Norwegian Offshore Wind Cluster –  to maximize opportunities for the Norwegian OWI
 Marek Grzybowski (5) questions to Arne Vatnøy, Communication Manager,  Norwegian Offshore Wind
An exclusive interview to Baltic Journalist Maritime Club  of the Baltic Sea & Space Cluster  (BSSC)

The dynamic between the small startups, SMEs and the large international companies is core of collaboration in the Norwegian Offshore Wind cluster. The organization has several meeting places where are organized B2Bs between the cluster members, and they are also represented in our working groups for different markets and supply chain issues.

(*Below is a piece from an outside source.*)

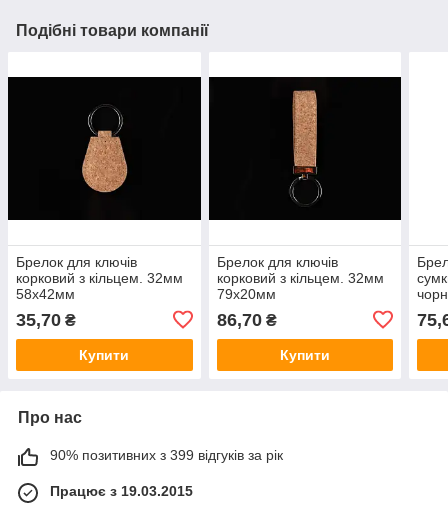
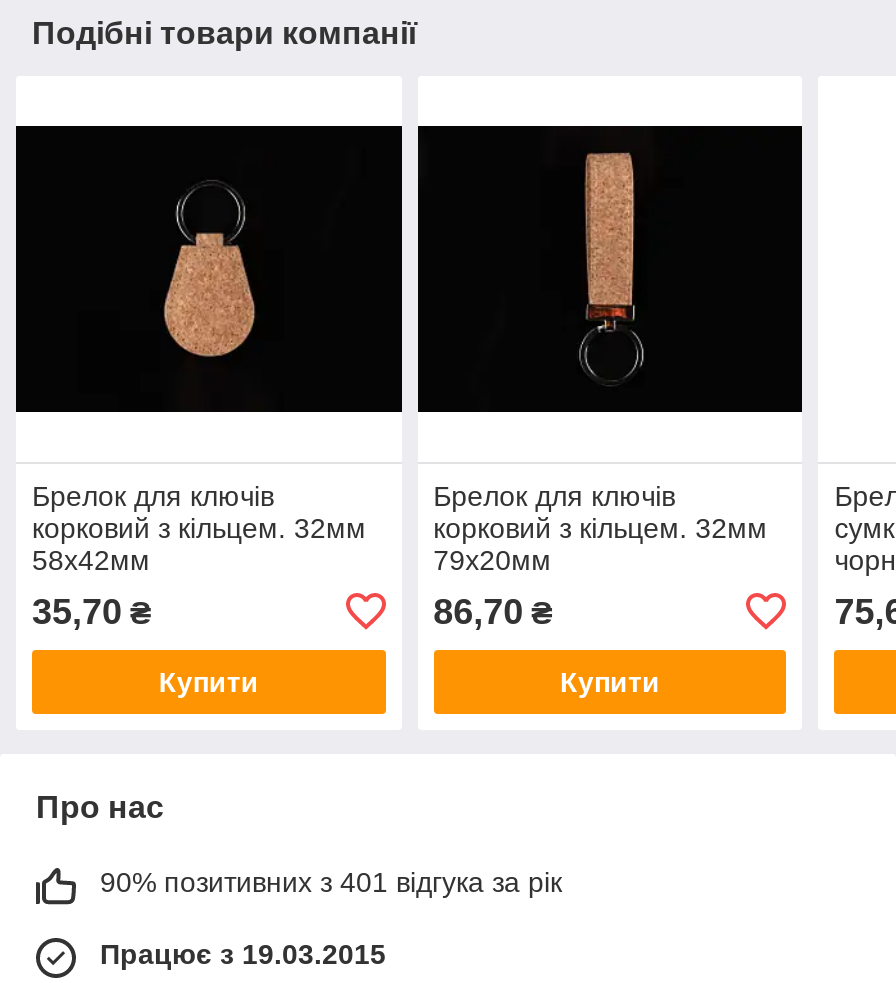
- 90% позитивних з 399 відгуків за рік
+ 90% позитивних з 401 відгука за рік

The idea behind Norwegian Offshore Wind is that the Norwegian Offshore Wind is industry driven. All the working groups are led be a representative from Cluster  member companies. With the position that Norway has as pioneers withing the floating offshore wind industry, it is natural that the Norway is the host country of the global flagship event for floating wind.

Marek Grzybowski: The Norwegian government’s target is 30 GW by 2040. Multiconsult’s mapping shows much greater potential for the construction of new offshore wind farms along the entire coast. Norwegian Offshore Wind, together with developers Equinor, Source Galileo, Hafslund and Deep Wind Offshore, commissioned the preparation of the report. Is it possible to build 338 GW of offshore wind energy in Norway?

Arne Vatnøy, Norwegian Offshore Wind: This report shows that there are large areas we need to examine further in the process of finding new areas for offshore wind development. The industry supports the government´s ambitious goal of 30 GW by 2040, and we will contribute constructively with input in the process of finding the best suited areas. We see that there is a large potential, especially within floating offshore wind, and the industry will continue to provide new insight that will bring the development forward.

Marek Grzybowski: The report places particular emphasis on cooperation with other maritime industries. What are the industries? How will industries related to the blue economy work together?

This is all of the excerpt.